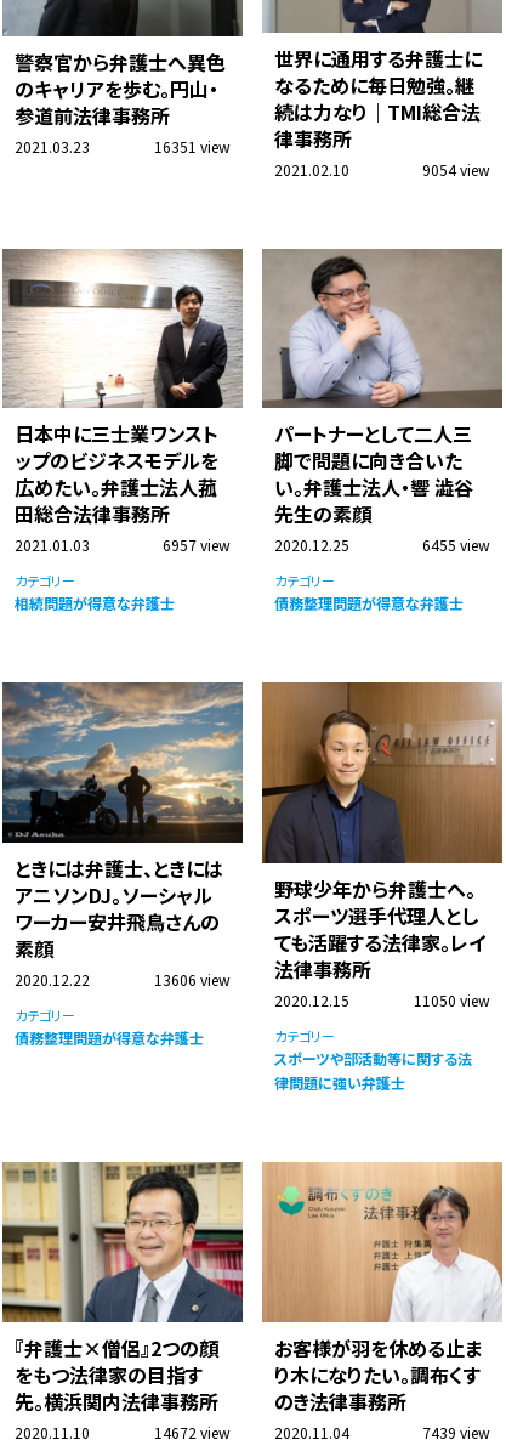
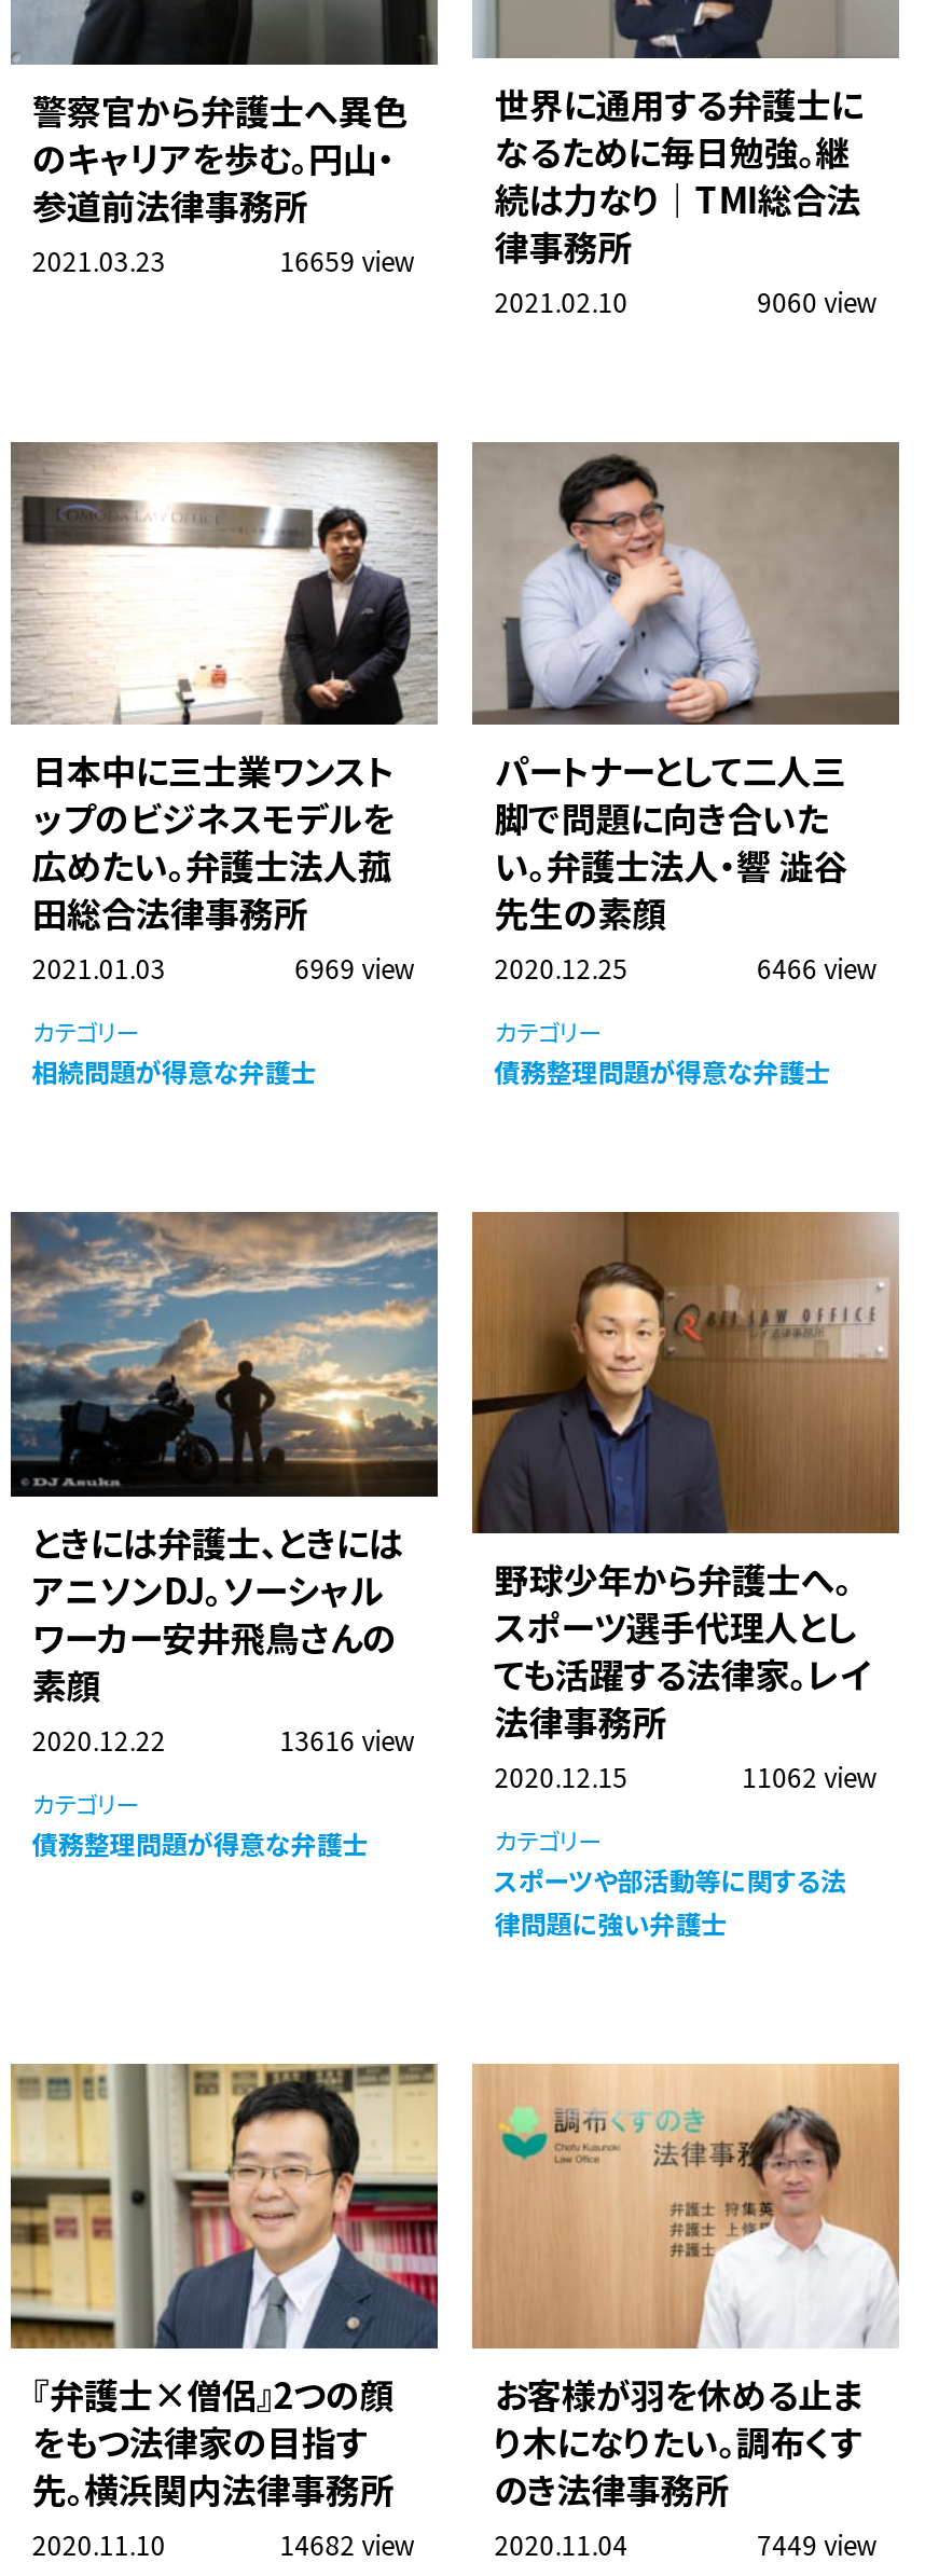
[154,136,230,156] 16351 view -> [280,241,416,278] 16659 view
[422,158,490,179] 9054 view -> [757,281,878,318] 9060 view
[162,535,230,555] 6957 view -> [295,950,416,986] 6969 view
[422,535,490,555] 6455 view -> [757,950,878,986] 6466 view
[154,969,230,989] 13606 view -> [280,1720,416,1757] 13616 view
[414,989,490,1010] 11050 view -> [742,1757,878,1794] 11062 view
[154,1421,230,1442] 14672 view -> [280,2525,416,2561] 14682 view
[422,1421,490,1442] 7439 view -> [757,2525,878,2561] 7449 view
======
**WHAT TO PRODUCE:** Exactly reproduce the lines of the entries above, from the one containing "[162,535,230,555] 6957 view" to the very last, and no others.

**YOUR RESPONSE:**
[162,535,230,555] 6957 view -> [295,950,416,986] 6969 view
[422,535,490,555] 6455 view -> [757,950,878,986] 6466 view
[154,969,230,989] 13606 view -> [280,1720,416,1757] 13616 view
[414,989,490,1010] 11050 view -> [742,1757,878,1794] 11062 view
[154,1421,230,1442] 14672 view -> [280,2525,416,2561] 14682 view
[422,1421,490,1442] 7439 view -> [757,2525,878,2561] 7449 view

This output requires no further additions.